• _REQUIRED ACTION_
Would you please repeat exactly the entries below, starting at the line with "Liberation Mono, monospace" and ending at the line with "font-weight: bold ->", and nothing outside that range? Leave out the pictures.

• _SOURCE MATERIAL_
——————

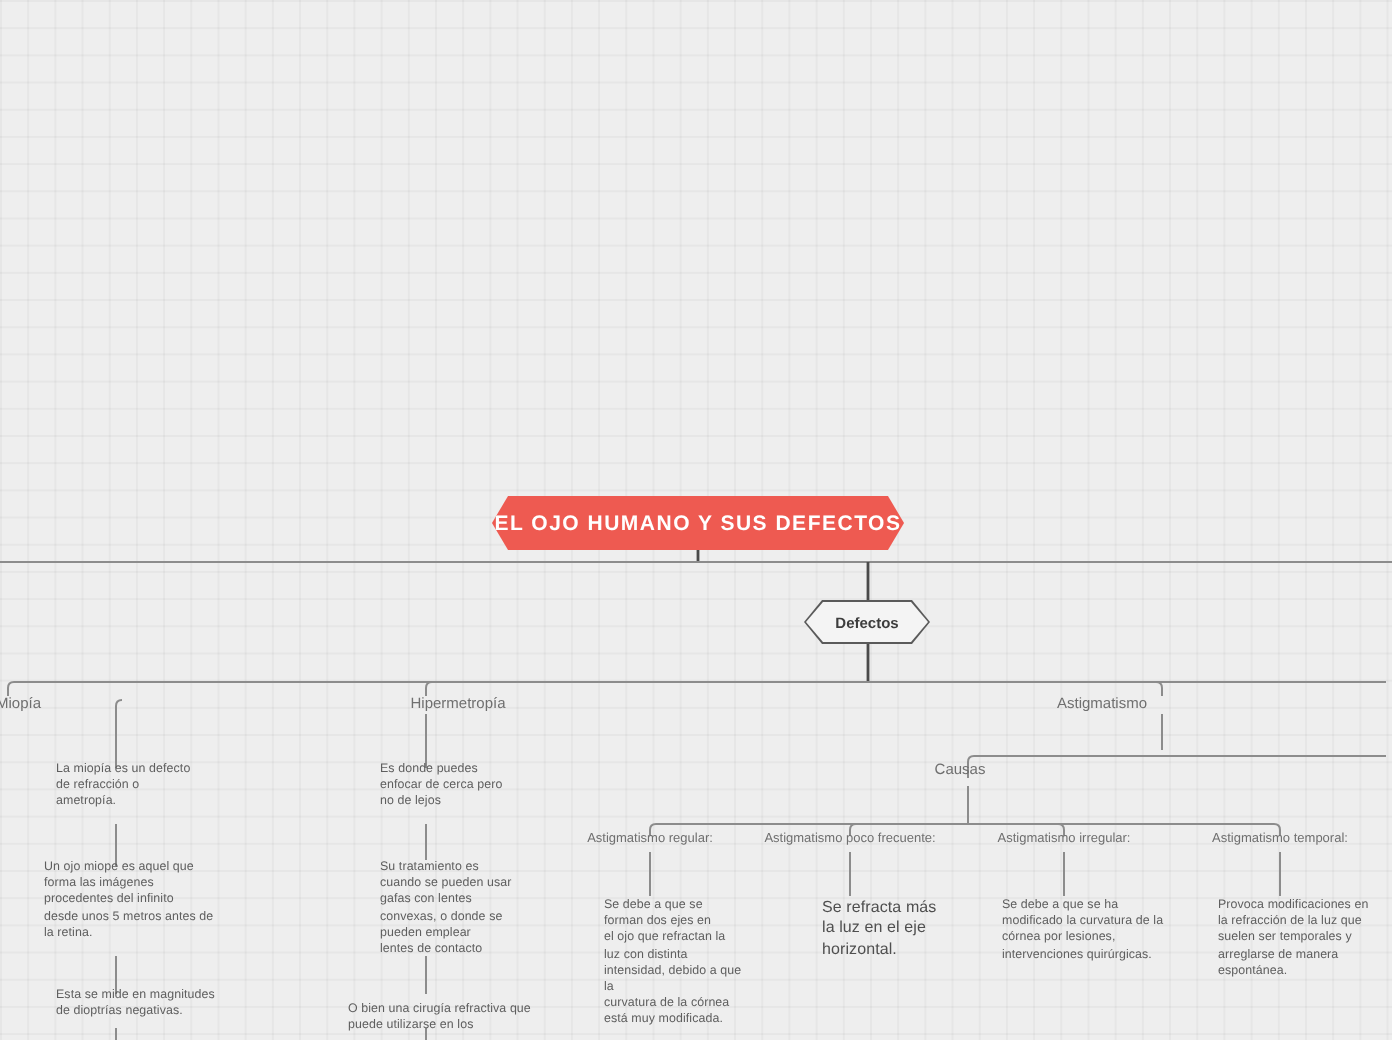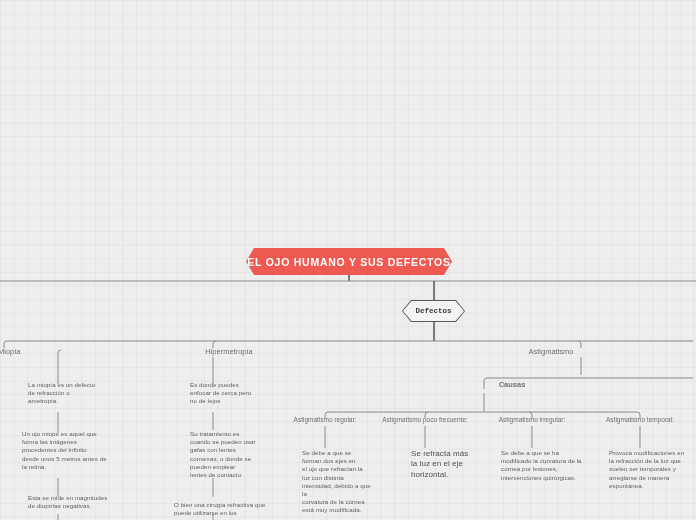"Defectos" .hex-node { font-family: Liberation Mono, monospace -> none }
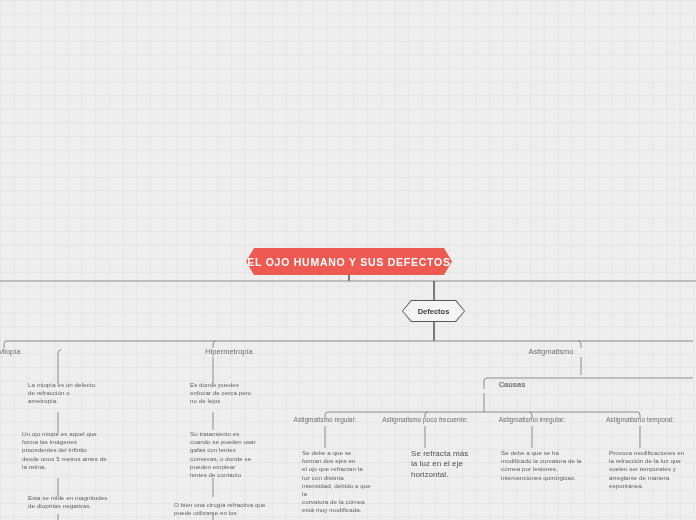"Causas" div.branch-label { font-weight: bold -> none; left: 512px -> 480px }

——————

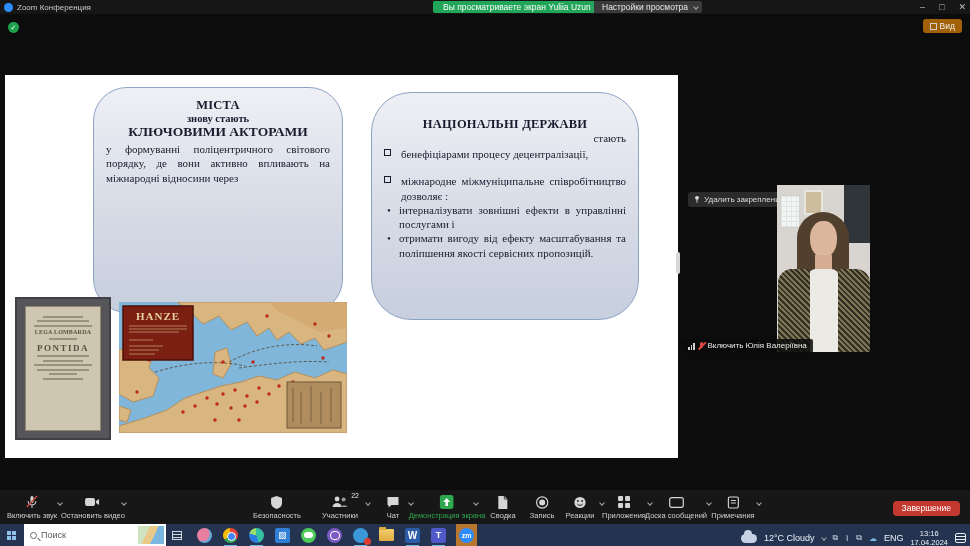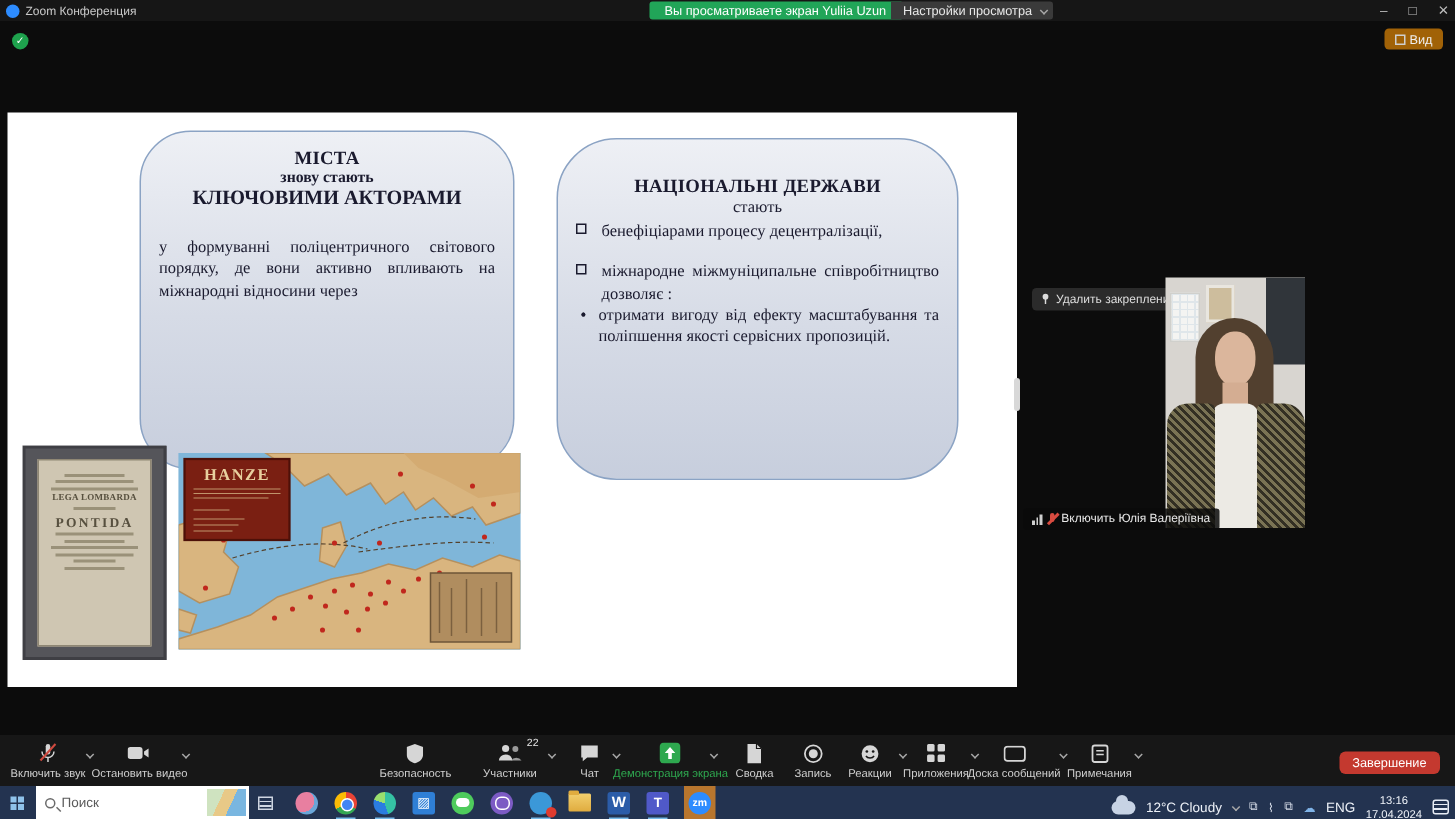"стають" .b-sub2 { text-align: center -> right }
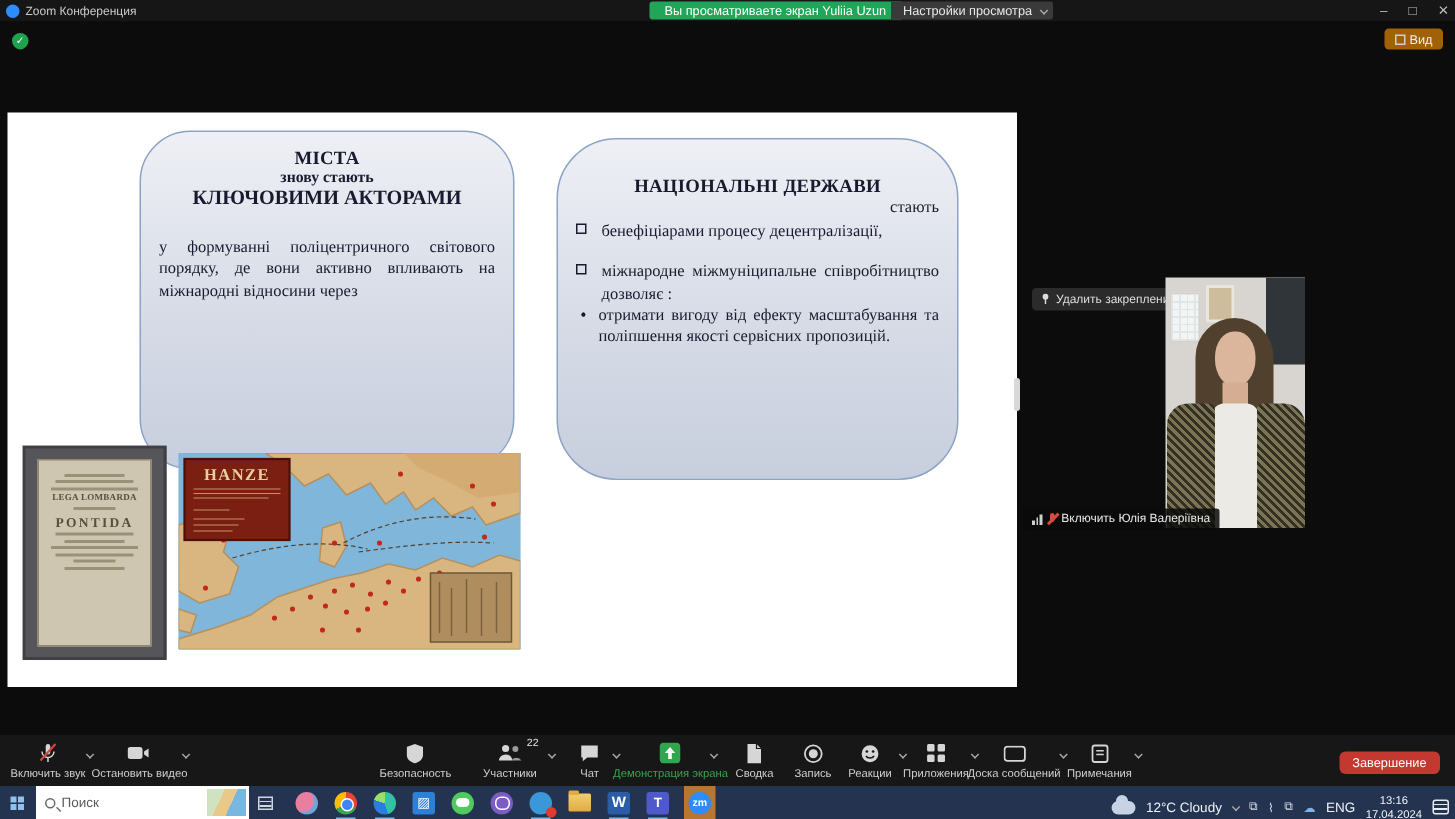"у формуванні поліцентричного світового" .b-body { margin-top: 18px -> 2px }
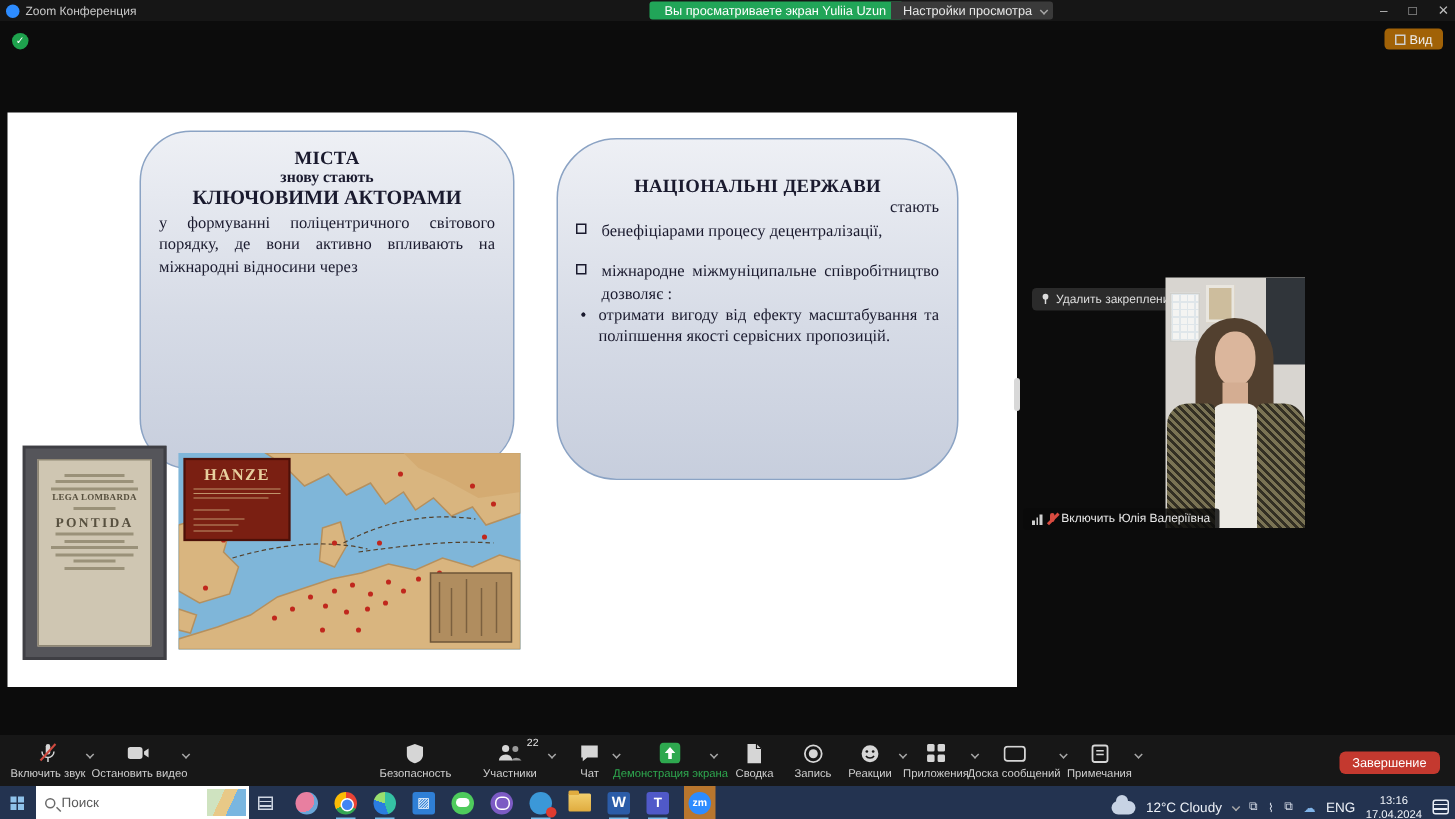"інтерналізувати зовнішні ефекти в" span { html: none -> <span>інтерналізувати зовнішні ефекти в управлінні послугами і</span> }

——————

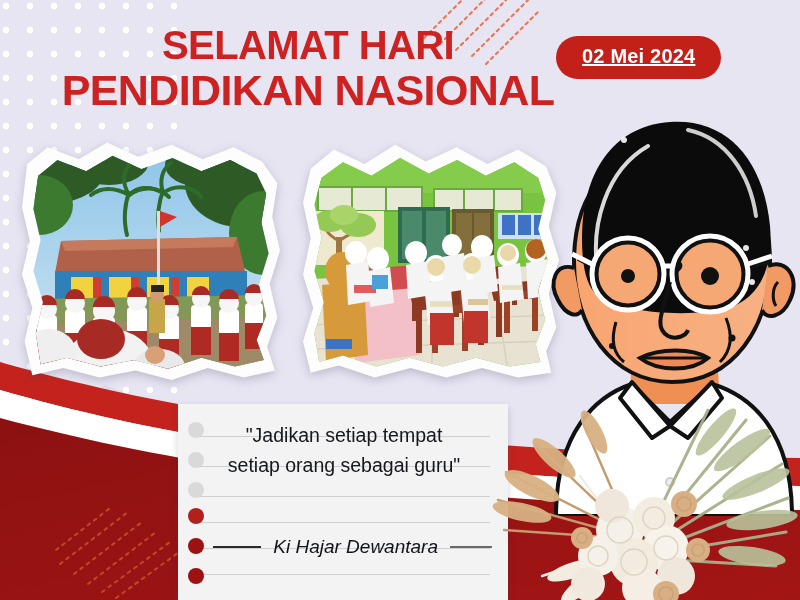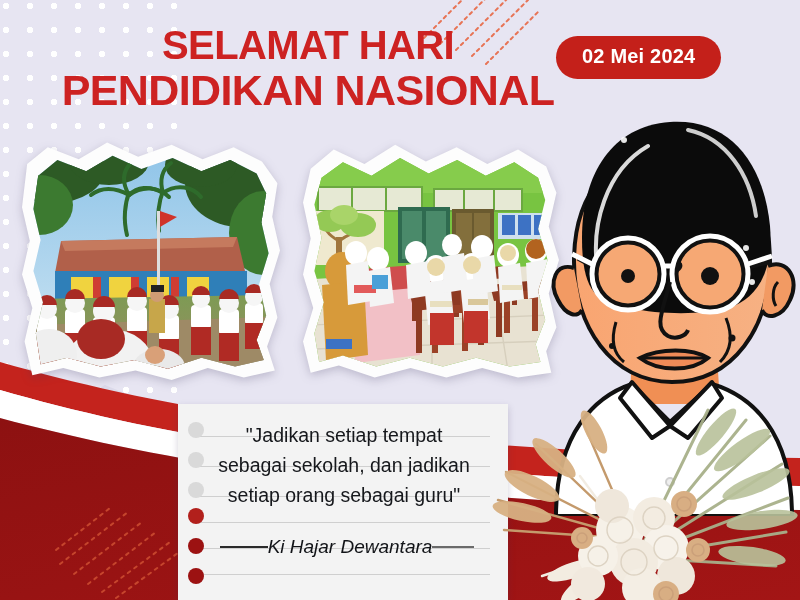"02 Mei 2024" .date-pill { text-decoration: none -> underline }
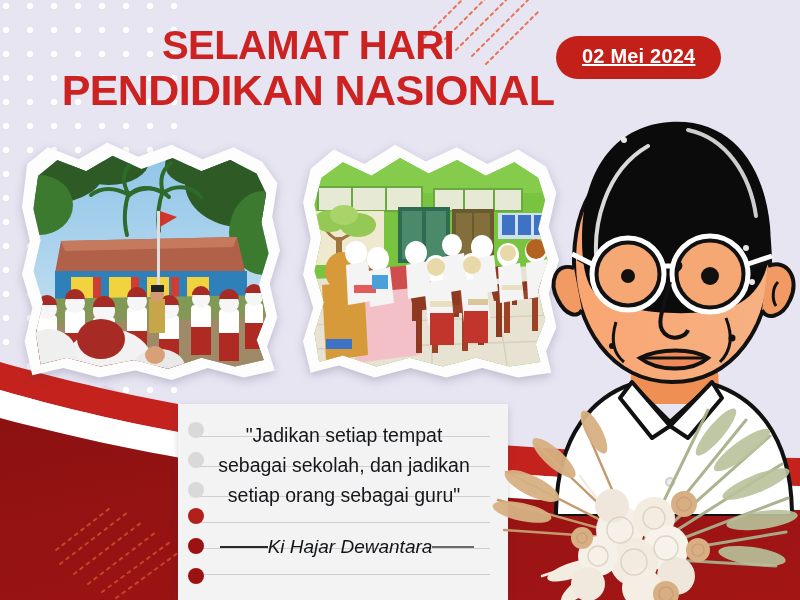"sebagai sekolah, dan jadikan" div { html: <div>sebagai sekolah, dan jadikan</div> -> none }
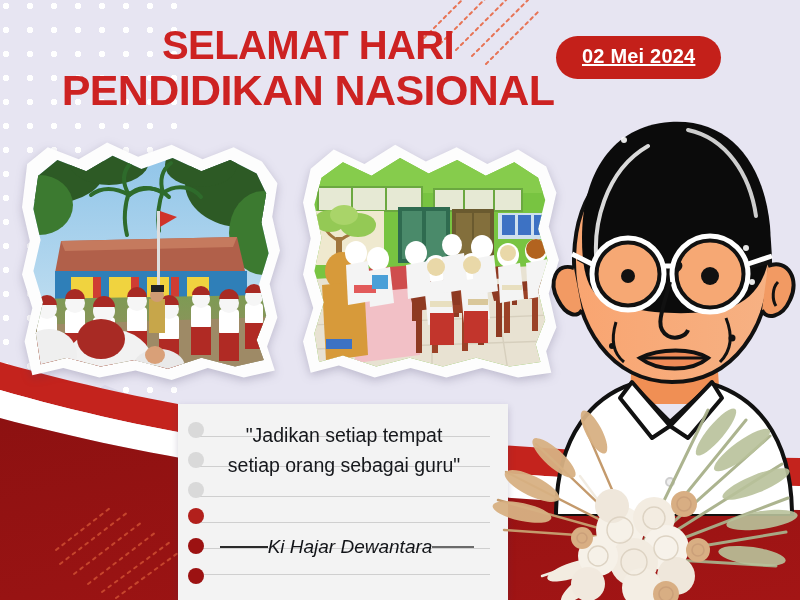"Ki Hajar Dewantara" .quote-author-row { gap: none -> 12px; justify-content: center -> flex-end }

——————

• _SOLUTION TO THIS PROBLEM_
"Defectos" .hex-node { font-family: Liberation Mono, monospace -> none }
"Causas" div.branch-label { font-weight: bold -> none; left: 512px -> 480px }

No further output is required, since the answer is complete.